▶ **YOUR GOAL**:
Your copy of the data should match it exactly, except that the pictures are gone.

╭─ MATERIAL FOR THE TASK

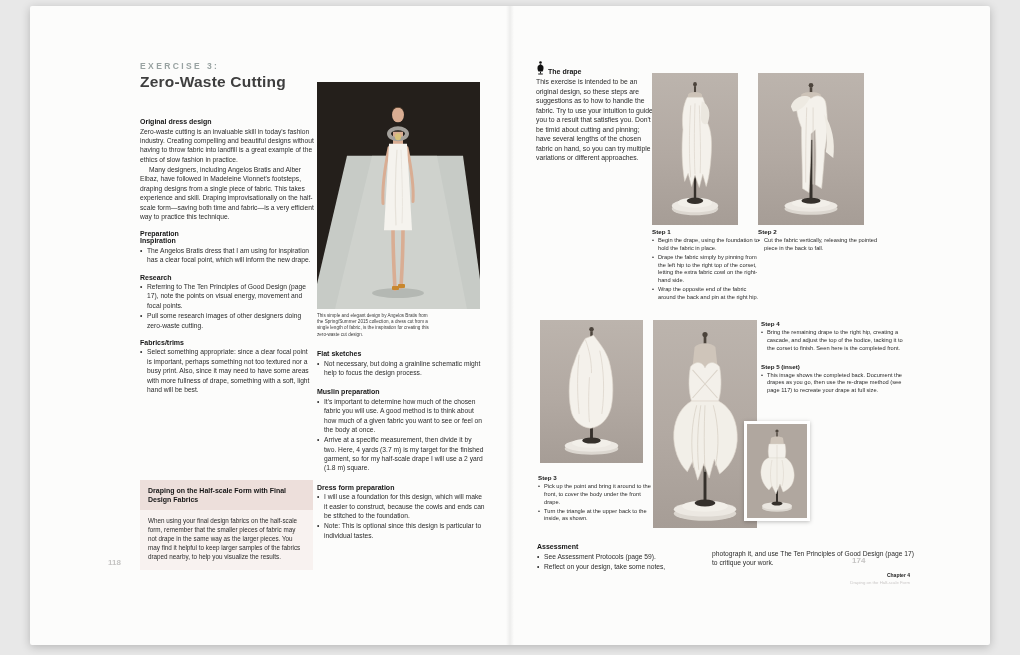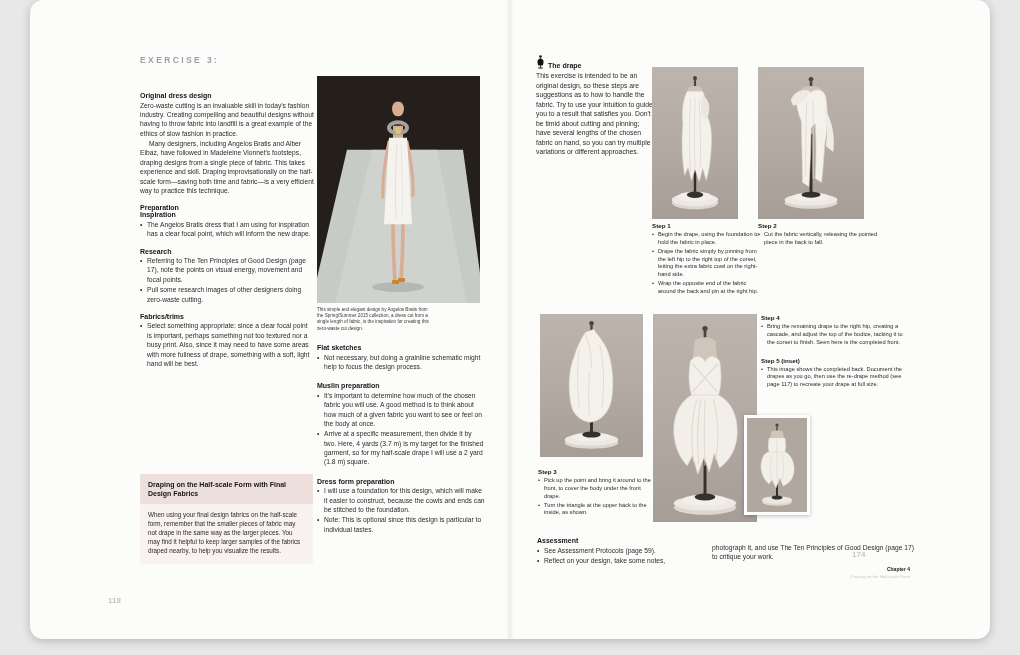"EXERCISE 3:" .spread { border-radius: 13px -> 2px; top: 0 -> 6px }
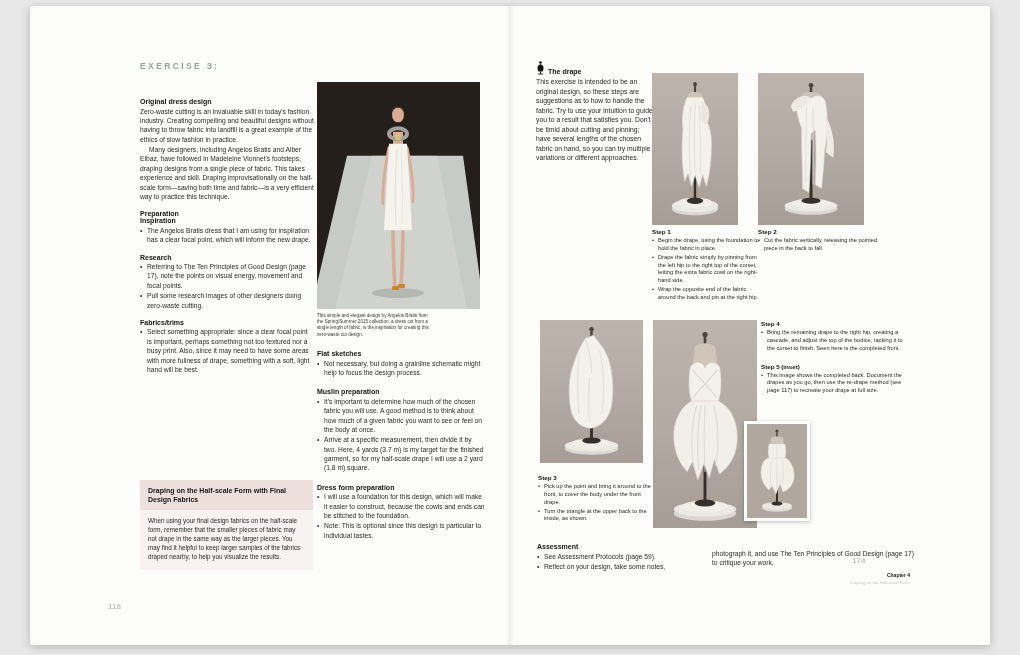"Zero-Waste Cutting" div.title { html: none -> <div>Zero-Waste Cutting</div> }
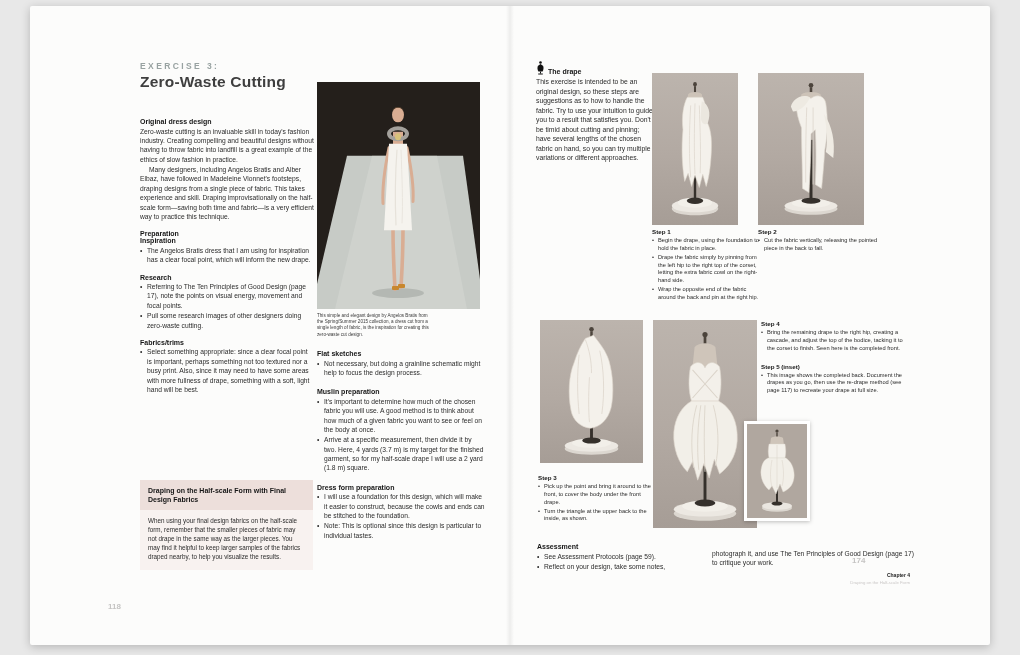"118" div.abs { margin-top: 44px -> none }
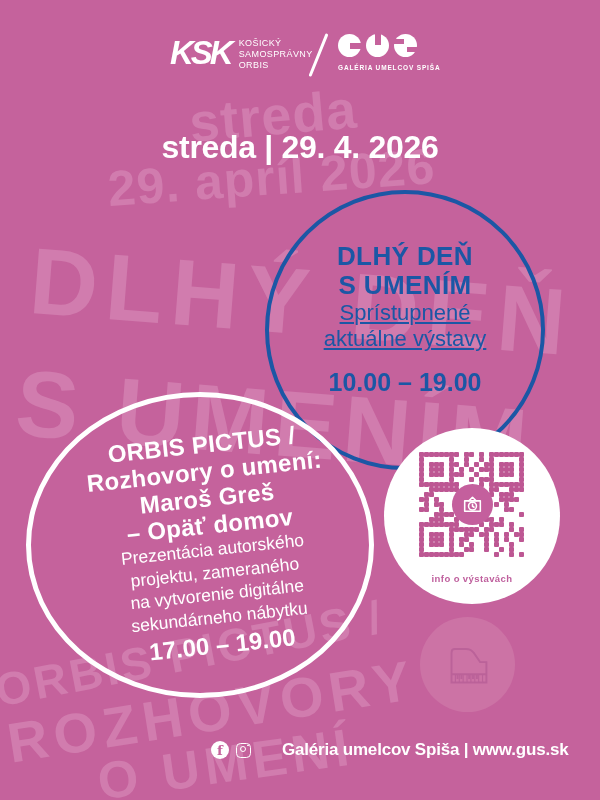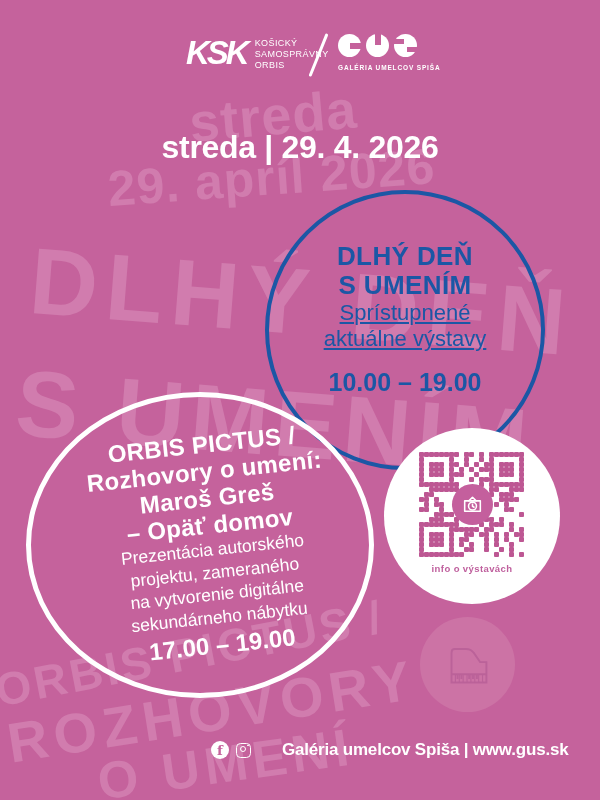"KSK" .ksk { left: 186px -> 170px }
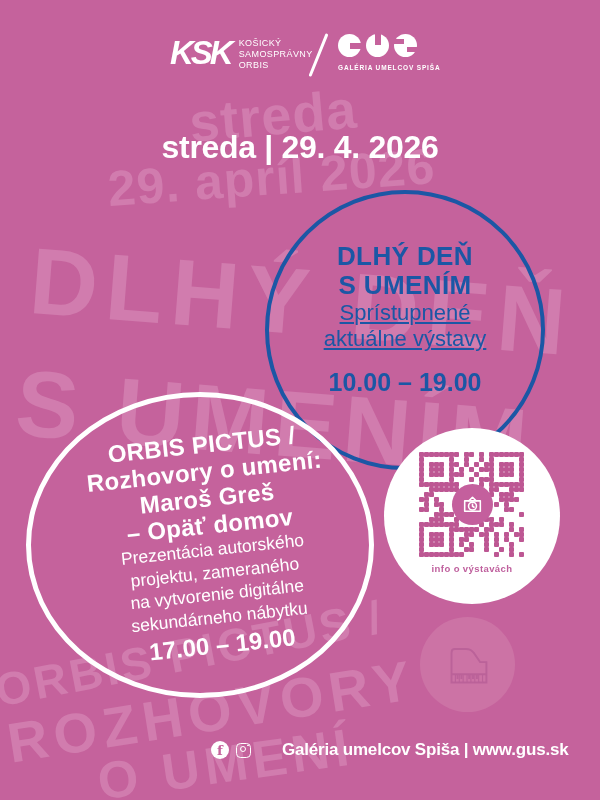"info o výstavách" .qr-caption { top: 135px -> 145px }
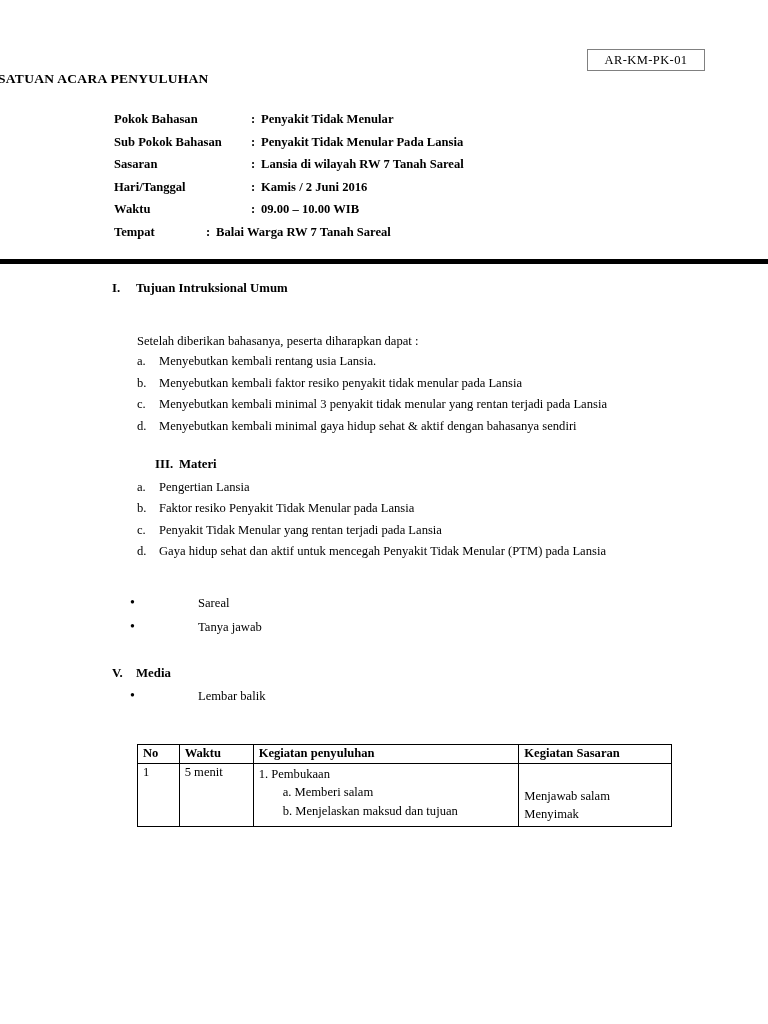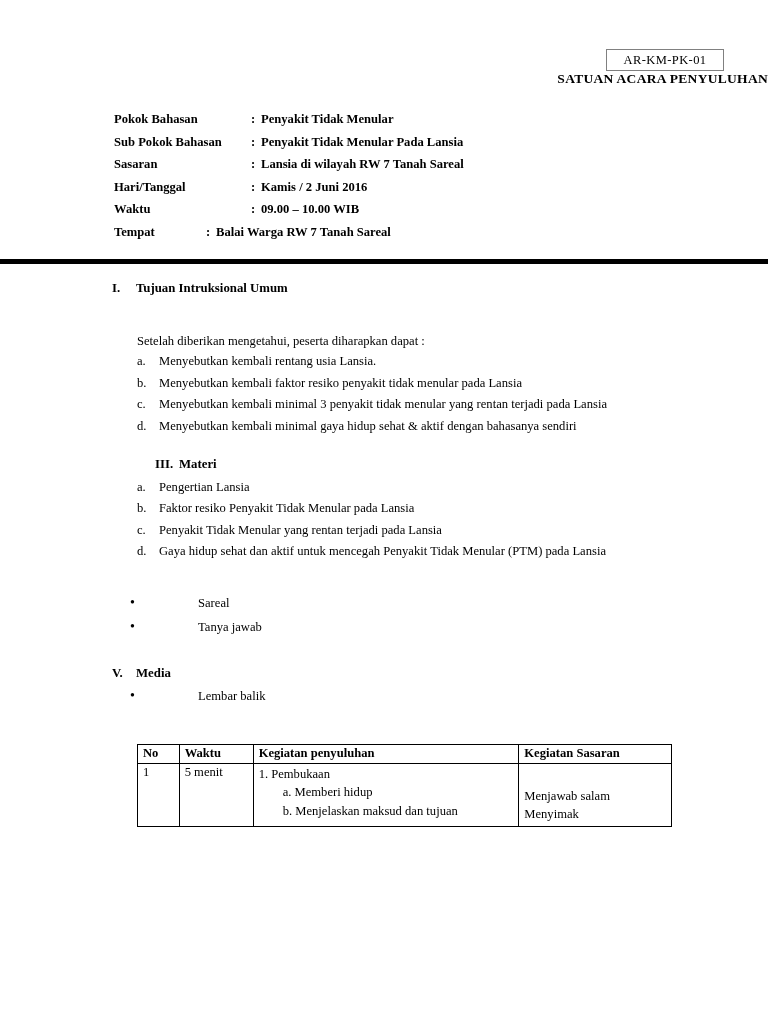"AR-KM-PK-01" .doc-code-box { left: 606px -> 587px }
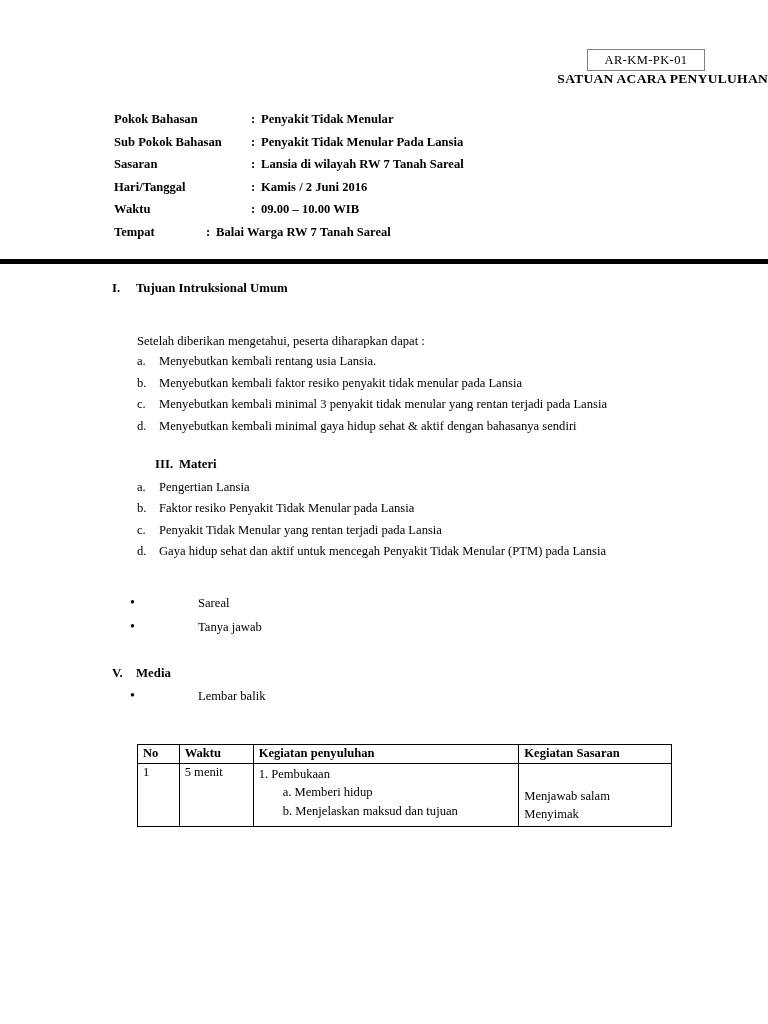"SATUAN ACARA PENYULUHAN" .doc-title { text-align: right -> left }
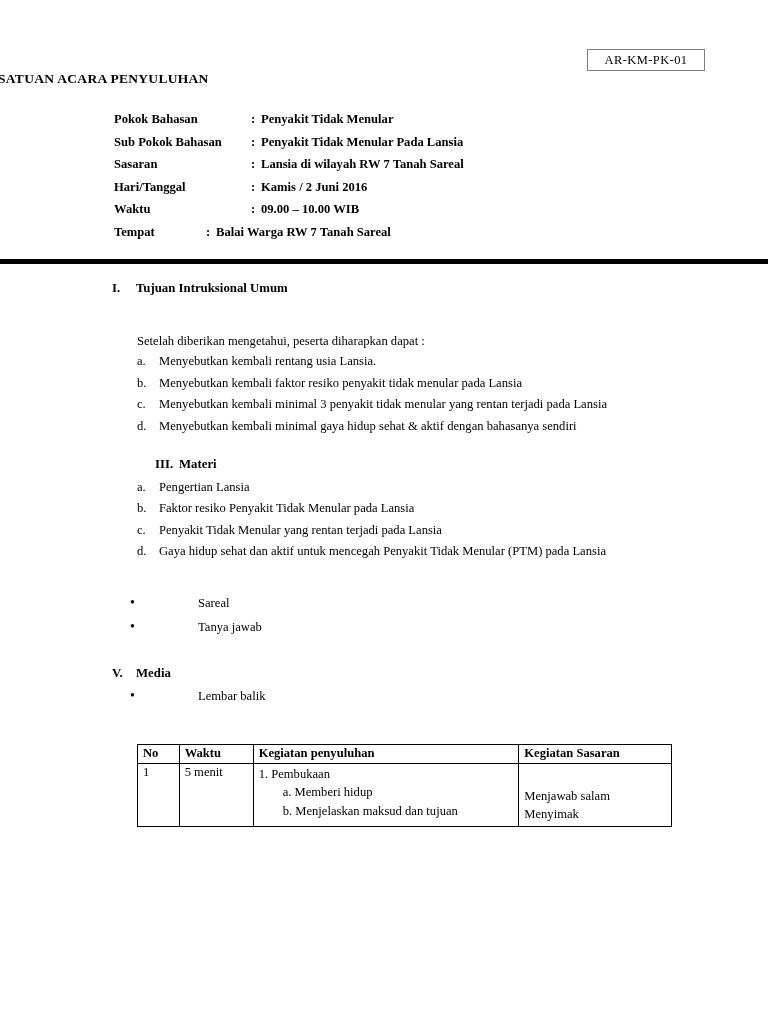"Setelah diberikan mengetahui, peserta" div.para { text: mengetahui -> bahasanya }
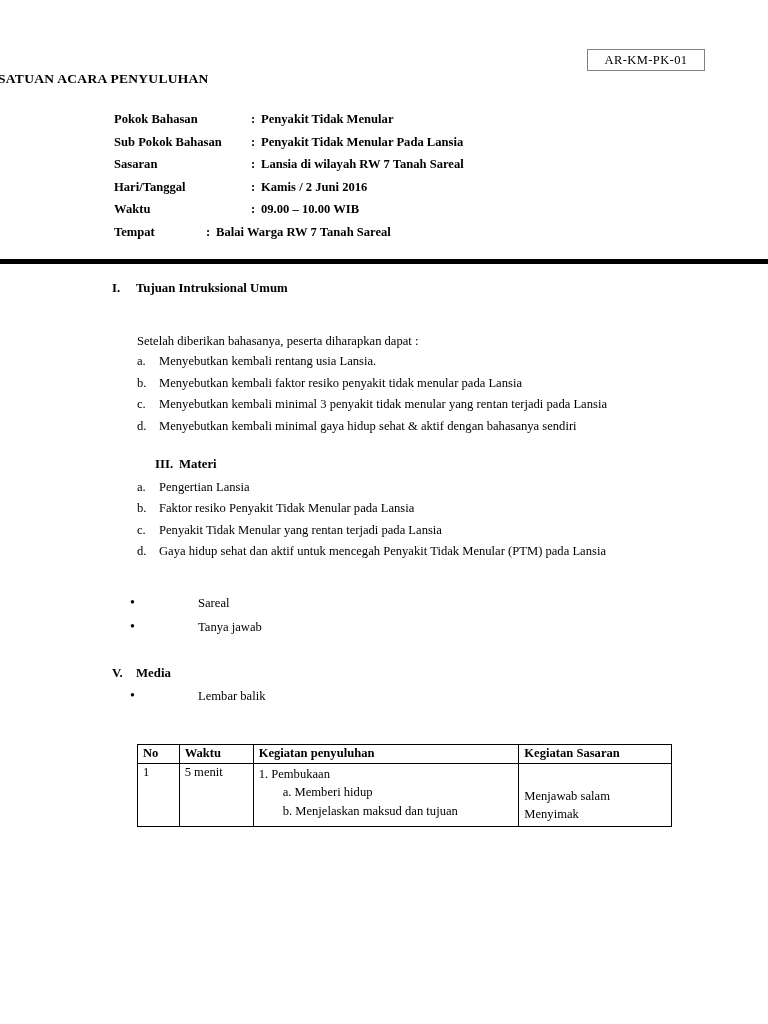"a. Memberi hidup" div.cellline { text: hidup -> salam }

╰─

▶ **RESPONSE BOX**:
"EXERCISE 3:" .spread { border-radius: 13px -> 2px; top: 0 -> 6px }
"Zero-Waste Cutting" div.title { html: none -> <div>Zero-Waste Cutting</div> }
"118" div.abs { margin-top: 44px -> none }
"KSK" .ksk { left: 186px -> 170px }
"info o výstavách" .qr-caption { top: 135px -> 145px }
"AR-KM-PK-01" .doc-code-box { left: 606px -> 587px }
"SATUAN ACARA PENYULUHAN" .doc-title { text-align: right -> left }
"Setelah diberikan mengetahui, peserta" div.para { text: mengetahui -> bahasanya }
"a. Memberi hidup" div.cellline { text: hidup -> salam }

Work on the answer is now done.